Nevertheless, increasing evidence supports the important contribution of the self-report perspective to derive a comprehensive understanding of a person’s health and well-being. Self-reports on health and function are highly predictive of actual performance, mortality, psychological well-being, and future expenditures for health care.¹⁶

Proxy

The use of a proxy, or informant, is another important source of information, particularly in the clinical setting. This approach involves asking a family member, health professional, or an individual familiar with the targeted person to rate that person on the phenomenon of interest using a standard measure. As in self-report, ratings from a proxy may be obtained through a face-to-face encounter, telephone interview, or mail survey. Proxies play a critical role in obtaining health information, particularly for individuals who may not be able to self-report or evaluate their performance accurately.

At issue, however, is the validity of informant responses and the specific factors that may inflate or otherwise influence proxy ratings. Proxy ratings may be affected by factors such as the relationship of the informant to the person, gender, level of depressive symptoms, or coresidence.¹⁷ Although the specific role of gender, education, age, and relationship is unclear, evidence suggests that coresidency may enhance the accuracy of proxy responses. Nevertheless, families who are providing care to the target group and who are burdened or stressed may be more likely to report more impairments relative to the person’s self-appraisal.

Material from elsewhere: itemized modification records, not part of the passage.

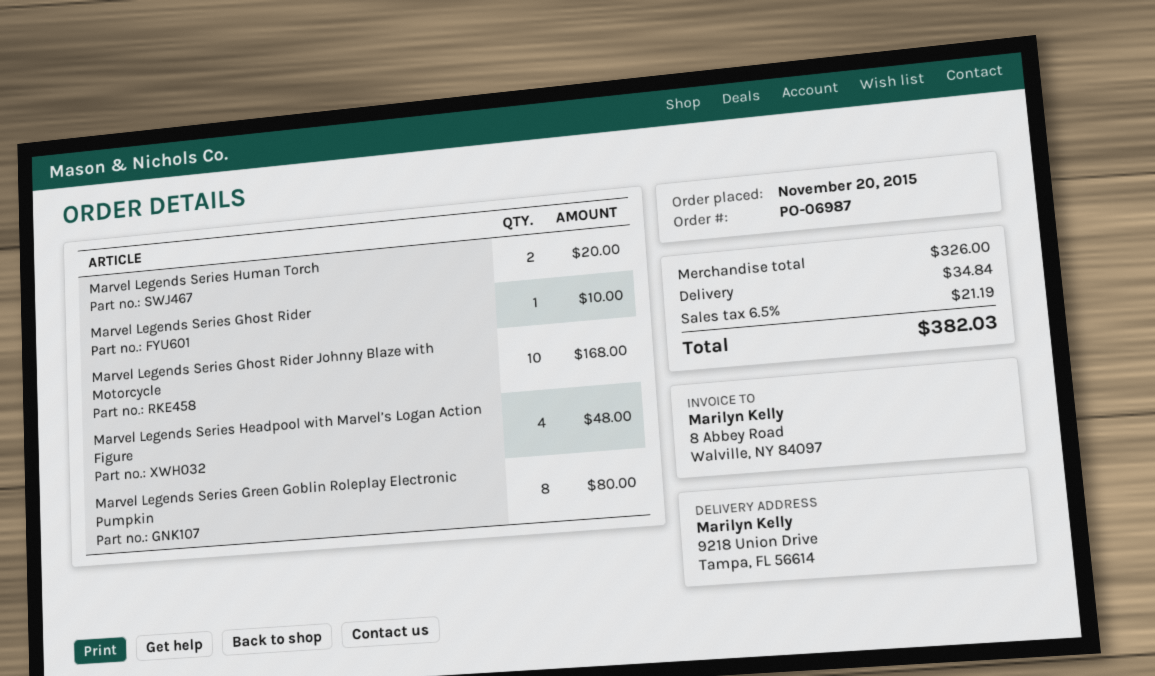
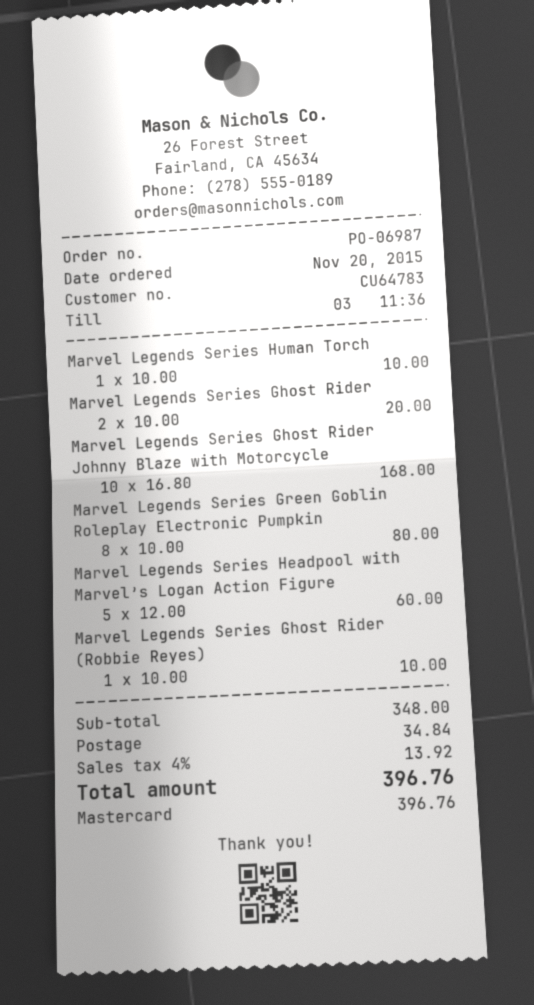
Marvel Legends Series Human Torch: 2 for 20.00 -> 1 for 10.00
Marvel Legends Series Ghost Rider: 1 for 10.00 -> 2 for 20.00
Marvel Legends Series Headpool with Marvel’s Logan Action Figure: 4 for 48.00 -> 5 for 60.00
Marvel Legends Series Ghost Rider (Robbie Reyes): none -> 1 for 10.00
subtotal: 326.00 -> 348.00
tax: 6.5% = 21.19 -> 4% = 13.92
total: 382.03 -> 396.76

Proxy responses can be useful, and subjects and proxies tend to agree in most areas.

Direct Observation

Measures that use direct observation of real-time performance tend to be task oriented and highly structured, and they yield numerical ratings. That is, the performance of each step or component of an activity is observed and rated for its successful completion along a number of dimensions, including the time for activity completion and the need for verbal and tactile cueing. Performance-based measures tend to yield more precise judgments as to the particular aspects of an activity that may or may not be able to be performed independently or safely. These measures also offer a more exacting assessment tool to guide intervention and may be especially useful when self-report and proxy are not possible or not good choices.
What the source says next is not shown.